PROBLEM DESCRIPTION:
Repeat the entire listing exactly as written.
= = =
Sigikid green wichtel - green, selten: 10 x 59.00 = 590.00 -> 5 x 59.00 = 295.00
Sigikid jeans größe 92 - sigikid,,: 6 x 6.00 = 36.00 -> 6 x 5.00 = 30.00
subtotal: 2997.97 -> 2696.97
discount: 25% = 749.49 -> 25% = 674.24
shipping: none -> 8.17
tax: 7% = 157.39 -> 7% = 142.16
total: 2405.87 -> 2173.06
= = =
TASK RESPONSE:
Sigikid green wichtel - green, selten: 10 x 59.00 = 590.00 -> 5 x 59.00 = 295.00
Sigikid jeans größe 92 - sigikid,,: 6 x 6.00 = 36.00 -> 6 x 5.00 = 30.00
subtotal: 2997.97 -> 2696.97
discount: 25% = 749.49 -> 25% = 674.24
shipping: none -> 8.17
tax: 7% = 157.39 -> 7% = 142.16
total: 2405.87 -> 2173.06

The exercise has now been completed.